Problem statement:
With the pictures excluded, repeat every entry exactly.
____________
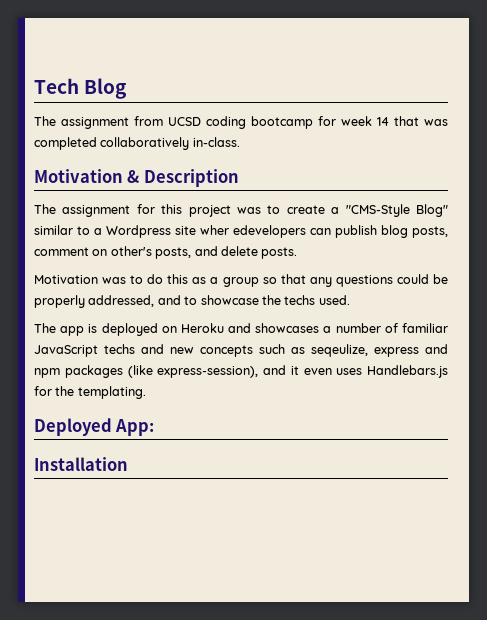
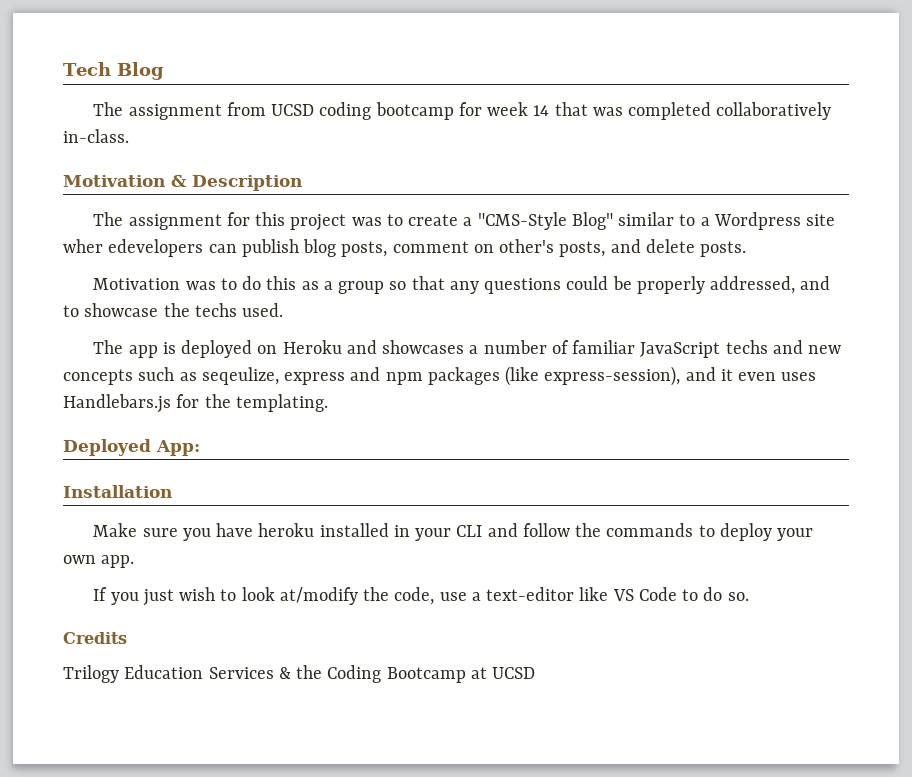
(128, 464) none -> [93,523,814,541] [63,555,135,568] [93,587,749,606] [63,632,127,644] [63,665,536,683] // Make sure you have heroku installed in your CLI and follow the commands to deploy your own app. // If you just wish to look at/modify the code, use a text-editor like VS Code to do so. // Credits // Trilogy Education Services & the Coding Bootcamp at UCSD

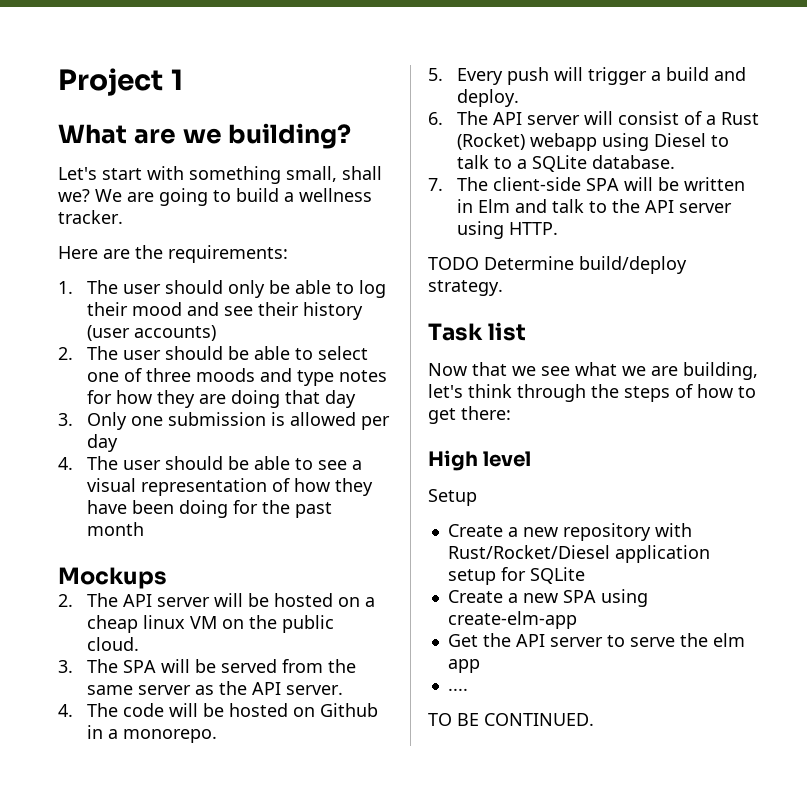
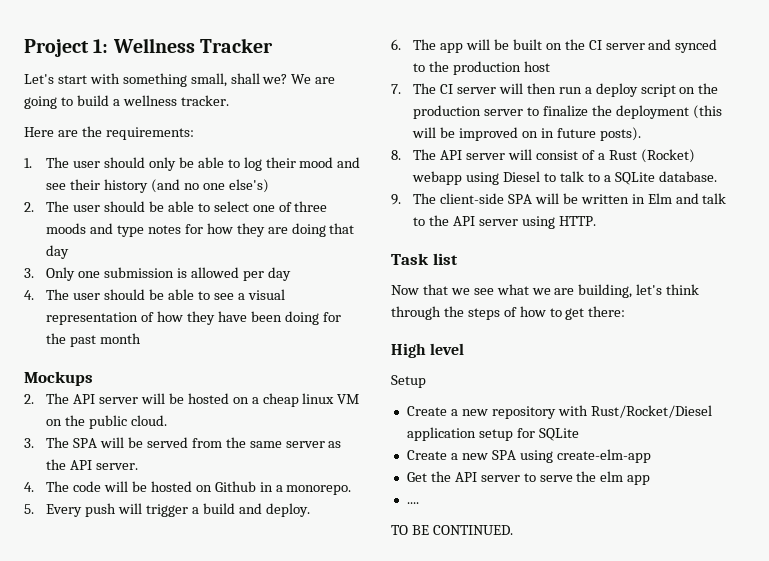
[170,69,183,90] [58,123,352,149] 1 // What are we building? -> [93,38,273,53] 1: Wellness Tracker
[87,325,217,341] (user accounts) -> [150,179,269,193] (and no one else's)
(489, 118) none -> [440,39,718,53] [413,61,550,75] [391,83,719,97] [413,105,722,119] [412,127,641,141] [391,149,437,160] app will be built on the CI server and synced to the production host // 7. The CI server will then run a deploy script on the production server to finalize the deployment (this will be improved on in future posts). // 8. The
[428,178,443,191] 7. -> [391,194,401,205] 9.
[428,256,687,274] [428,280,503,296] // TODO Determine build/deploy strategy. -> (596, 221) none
____________
Written answer:
(128, 464) none -> [93,523,814,541] [63,555,135,568] [93,587,749,606] [63,632,127,644] [63,665,536,683] // Make sure you have heroku installed in your CLI and follow the commands to deploy your own app. // If you just wish to look at/modify the code, use a text-editor like VS Code to do so. // Credits // Trilogy Education Services & the Coding Bootcamp at UCSD

[170,69,183,90] [58,123,352,149] 1 // What are we building? -> [93,38,273,53] 1: Wellness Tracker
[87,325,217,341] (user accounts) -> [150,179,269,193] (and no one else's)
(489, 118) none -> [440,39,718,53] [413,61,550,75] [391,83,719,97] [413,105,722,119] [412,127,641,141] [391,149,437,160] app will be built on the CI server and synced to the production host // 7. The CI server will then run a deploy script on the production server to finalize the deployment (this will be improved on in future posts). // 8. The
[428,178,443,191] 7. -> [391,194,401,205] 9.
[428,256,687,274] [428,280,503,296] // TODO Determine build/deploy strategy. -> (596, 221) none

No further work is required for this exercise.